In our previous Foundations update @mclemenceau shared an update on some of the experiments we conducted during the Plucky Puffin cycle, in particular about our decision to revert the change to the -O3
optimization level by default on amd64
. As promised here is a few more details about what went into this project, methods used and challenges encountered.
Results of -O3
experiment tl;dr
Performance is slightly worse and packages are slightly bigger with -O3
by default and we will revert the change early in the next development cycle.
Our experiments
When we first profiled an -O3
rebuild of noble, the results were mixed but hinted at a small improvement. We decided to enable -O3
by default for packages built in plucky and continued investigating.
Benchmarking a distribution
Benchmarking is hard at the best of times. Benchmarking a distribution like Ubuntu which contains nearly 40 thousand packages at the time of writing is clearly even worse!

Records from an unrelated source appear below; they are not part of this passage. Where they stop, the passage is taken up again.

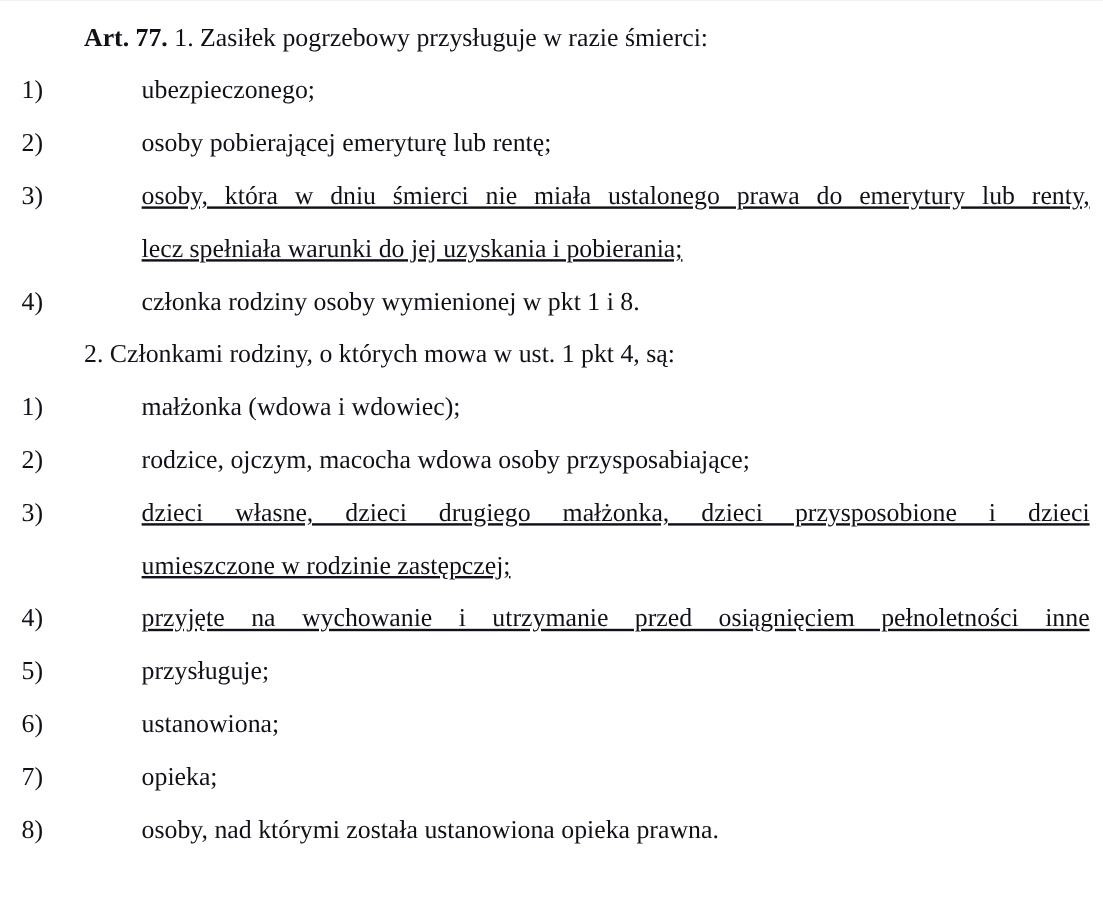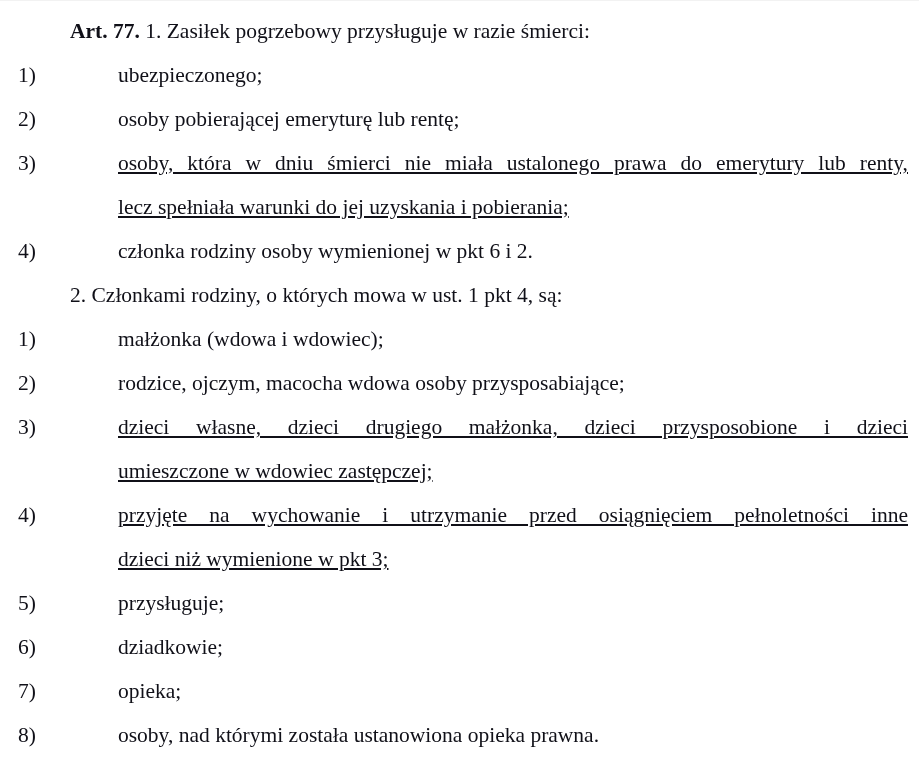--- a/index.html
+++ b/index.html
@@ -99,53 +99,53 @@
       <span class="body">osoby pobierającej emeryturę lub rentę;</span>
     </div>
 
     <div class="item stretch">
       <span class="marker">3)</span>
       <span class="body"><span>osoby, która w dniu śmierci nie miała ustalonego prawa do emerytury lub renty,</span><span class="tail">lecz spełniała warunki do jej uzyskania i pobierania;</span></span>
     </div>
 
     <div class="item">
       <span class="marker">4)</span>
-      <span class="body">członka rodziny osoby wymienionej w pkt 6 i 2.</span>
+      <span class="body">członka rodziny osoby wymienionej w pkt 1 i 8.</span>
     </div>
 
     <p class="para">2. Członkami rodziny, o których mowa w ust. 1 pkt 4, są:</p>
 
     <div class="item">
       <span class="marker">1)</span>
       <span class="body">małżonka (wdowa i wdowiec);</span>
     </div>
 
     <div class="item">
       <span class="marker">2)</span>
       <span class="body">rodzice, ojczym, macocha wdowa osoby przysposabiające;</span>
     </div>
 
     <div class="item stretch">
       <span class="marker">3)</span>
-      <span class="body"><span>dzieci własne, dzieci drugiego małżonka, dzieci przysposobione i dzieci</span><span class="tail">umieszczone w wdowiec zastępczej;</span></span>
+      <span class="body"><span>dzieci własne, dzieci drugiego małżonka, dzieci przysposobione i dzieci</span><span class="tail">umieszczone w rodzinie zastępczej;</span></span>
     </div>
 
     <div class="item stretch">
       <span class="marker">4)</span>
-      <span class="body"><span>przyjęte na wychowanie i utrzymanie przed osiągnięciem pełnoletności inne</span><span class="tail">dzieci niż wymienione w pkt 3;</span></span>
+      <span class="body"><span>przyjęte na wychowanie i utrzymanie przed osiągnięciem pełnoletności inne</span></span>
     </div>
 
     <div class="item">
       <span class="marker">5)</span>
       <span class="body">przysługuje;</span>
     </div>
 
     <div class="item">
       <span class="marker">6)</span>
-      <span class="body">dziadkowie;</span>
+      <span class="body">ustanowiona;</span>
     </div>
 
     <div class="item">
       <span class="marker">7)</span>
       <span class="body">opieka;</span>
     </div>
 
     <div class="item">
       <span class="marker">8)</span>
       <span class="body">osoby, nad którymi została ustanowiona opieka prawna.</span>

Obviously it would be – in some sense – possible to write a benchmark for each piece of software, run it in a carefully controlled way and construct some kind of dashboard to alert us to interesting changes in performance. But equally obviously, this is not in any way feasible.
All we can realistically do is find or adapt some benchmarks, run them with and without the proposed changes and assume (hope!) that these are somewhat representative of the impact on the distribution as a whole.
Finding some benchmarks
In this space, the most well known option is the Phoronix test suite and the related set of tests maintained on openbenchmarking.org, which contains many different benchmarks of many different pieces of software.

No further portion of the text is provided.